Goodyear Economic Development Project Manager Harry Paxton with Goodyear Mayor Georgia Lord at city hall.
(Steve Shadley/ KJZZ News)
Goodyear Economic Development Project Manager Harry Paxton with Goodyear Mayor Georgia Lord at city hall.

The aerospace company Lockheed Martin has almost completely closed its facility in Goodyear. About 600 workers are affected but Goodyear city officials see the shutdown as an opportunity to grow the local economy.

Lockheed Martin has been a fixture in Arizona for decades, but last year the firm announced it will close its Goodyear plant in 2015.  Efforts to reduce federal spending at the Pentagon are partly responsible. 

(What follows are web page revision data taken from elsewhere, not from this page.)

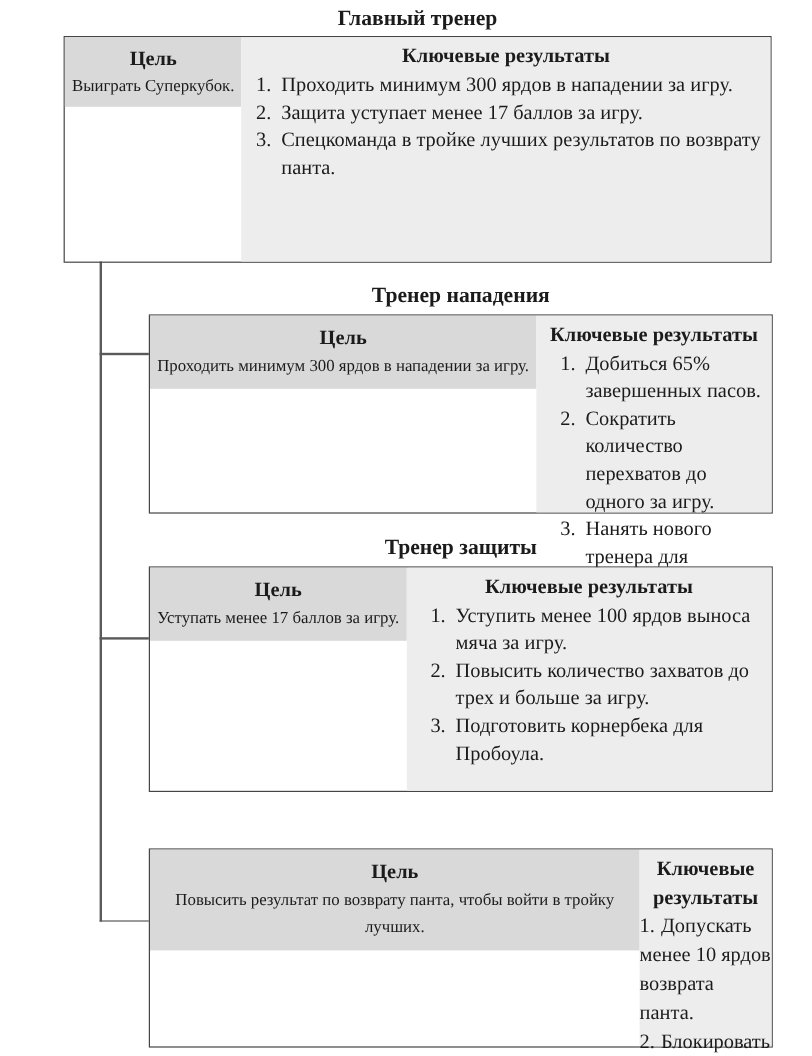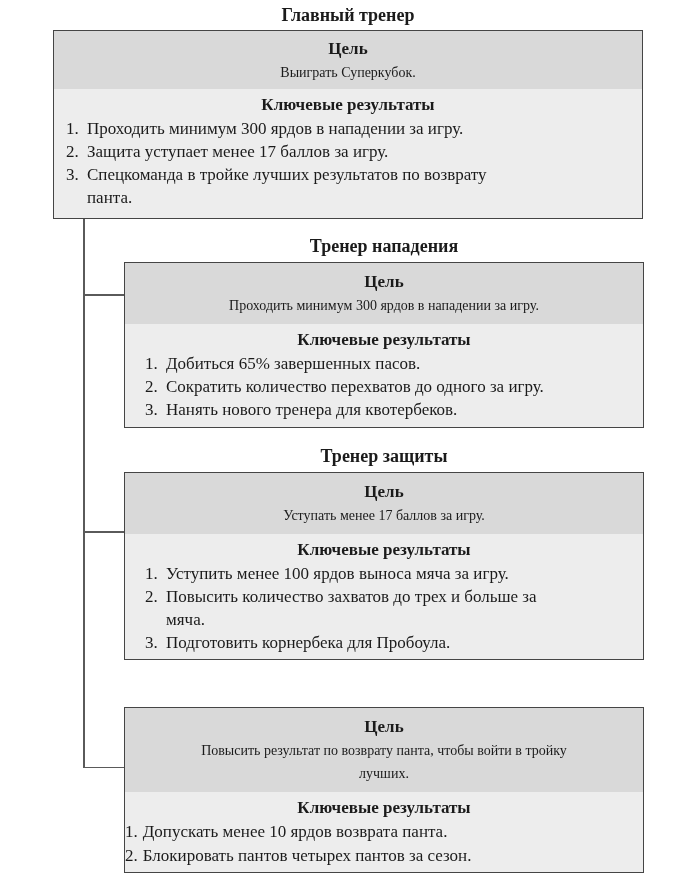--- a/index.html
+++ b/index.html
@@ -25,7 +25,7 @@
   .t2{left:113px;top:444px;width:520px;}
   .t3{left:113px;top:679px;width:520px;}
   .card{
-    position:absolute;display:flex;flex-direction:column;box-sizing:border-box;
+    position:absolute;display:flex;flex-direction:row;box-sizing:border-box;
     border:1.5px solid var(--card-border);
   }
   .c0{left:42px;top:30px;width:590px;height:189px;}

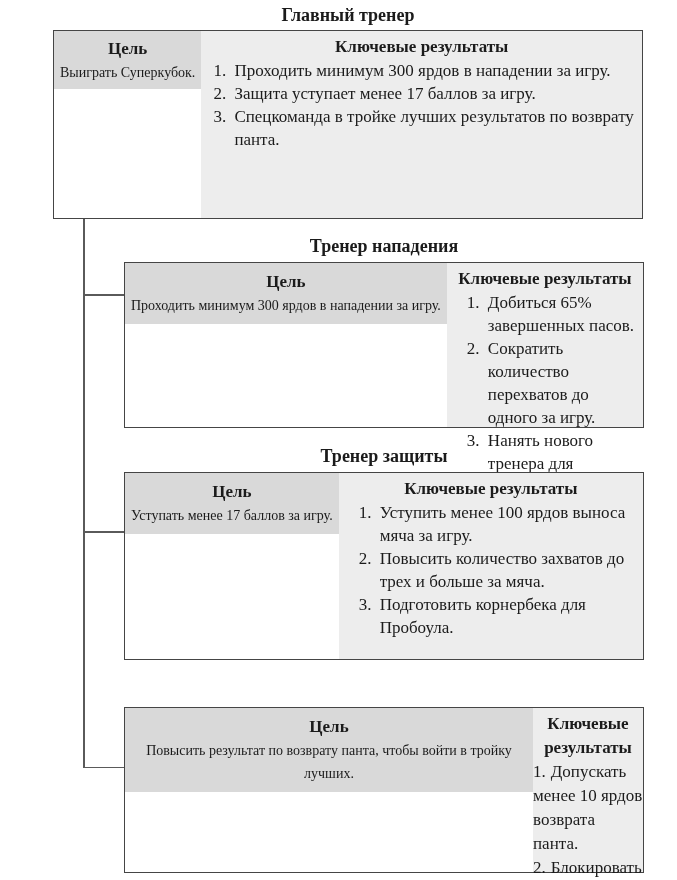--- a/index.html
+++ b/index.html
@@ -141,7 +141,7 @@
         </div>
         <div class="kr-row">
           <span class="kr-n">2.</span>
-          <span class="kr-t">Повысить количество захватов до трех и больше за мяча.</span>
+          <span class="kr-t">Повысить количество захватов до трех и больше за игру.</span>
         </div>
         <div class="kr-row">
           <span class="kr-n">3.</span>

"As our customers are facing budget cuts at the same time they are facing increasingly complex mission demands…we’re working to help them do more with less, which means finding ways to make our operations work more efficiently and reduce our costs,” said Christine Courard with Lockheed’s Defense and Intelligence Solutions division.

There is some good news, last summer Lockheed announced it will keep about 50 jobs in Goodyear. They’ll work with the company’s Flight Operations Group and Synthetic Aperture Radar program. But, that still left about 550 Lockheed employees in Goodyear looking for work.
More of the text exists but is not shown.